Well if he was a dinosaur, he was a ruddy T-Rex. And he was an intelligent T-Rex too. Hence the talent show on this day of all days. Hence he was going to be one of the judges. Hence he was going to play, he’d made sure of it, the kind judge, leaving it to newspaperman Mike Ford, to play the hard-man. Good cop-bad cop. All pantomime of course, but if he played it right, he might just improve his ratings in the polls.

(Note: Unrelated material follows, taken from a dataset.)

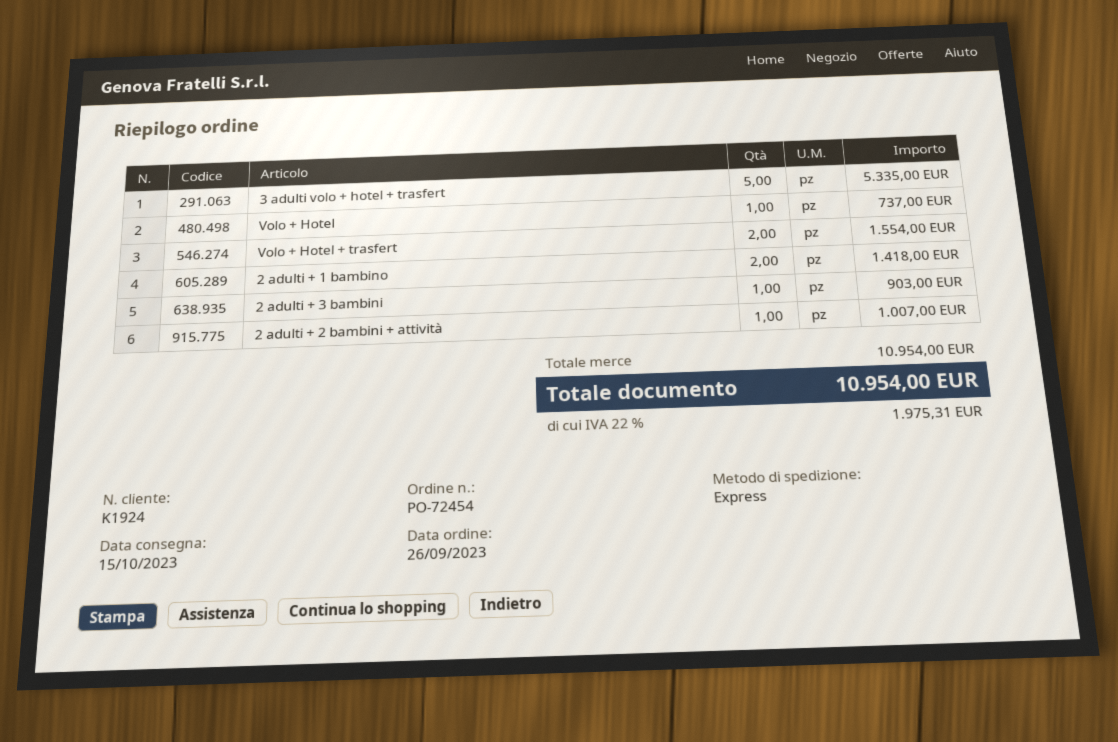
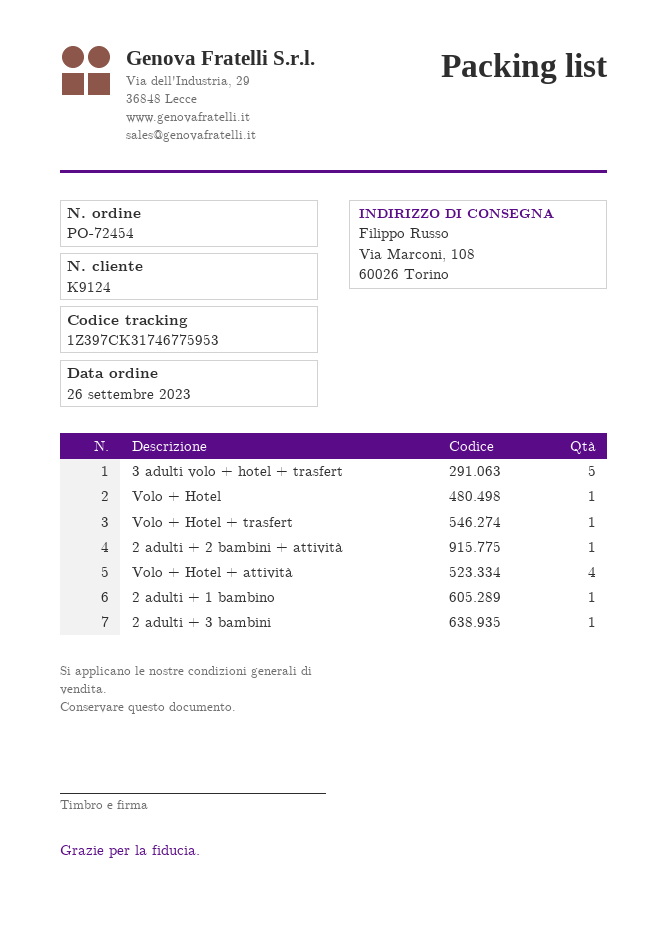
customer number: K1924 -> K9124
Volo + Hotel + trasfert: 2 -> 1
2 adulti + 1 bambino: 2 -> 1
Volo + Hotel + attività: none -> 4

The talent show was being held on the south side of the island, down at Coverley Bottoms (or Cover ye Bottoms as the town’s kids called it, hell as everyone called it, apart from Manny, of course). It was pretty much the flattest piece of land on an island which was otherwise all hills and valleys and beach and harbour and had hence become, almost by accident, the mass meeting place for days such as this despite the fact it was a bit of an industrial no-man’s land. Once upon a time, when Limm still had ideas above its station, a couple of factories had sprung up down here, right alongside the mead factory, due in no small part to the fact they could use the River Drey as a constant, free water supply. But those factories had polluted the river to within an inch of its life and the new industry the town was counting on to secure its future never came. The new road they’d built down here was never actually completed, was given up as a bad job. The southern woodland they’d cleared to make way for the new factories just became a wasteland. During this term of office, Manny had campaigned to get a perimeter fence installed. He’d only narrowly won the vote, his victory only secured at the eleventh hour when a child had wandered off during last year’s May Queen ceremony and fallen into the River Drey. The kid hadn’t died, but had become very ill due to the chemicals which remained in the water. And Manny had won through on the child-safety vote. Today was the first day they’d be able to utilise the fence for its proper purpose, forcing people to have to pay to get in and not simply jib in through the woods which flanked the flat ground.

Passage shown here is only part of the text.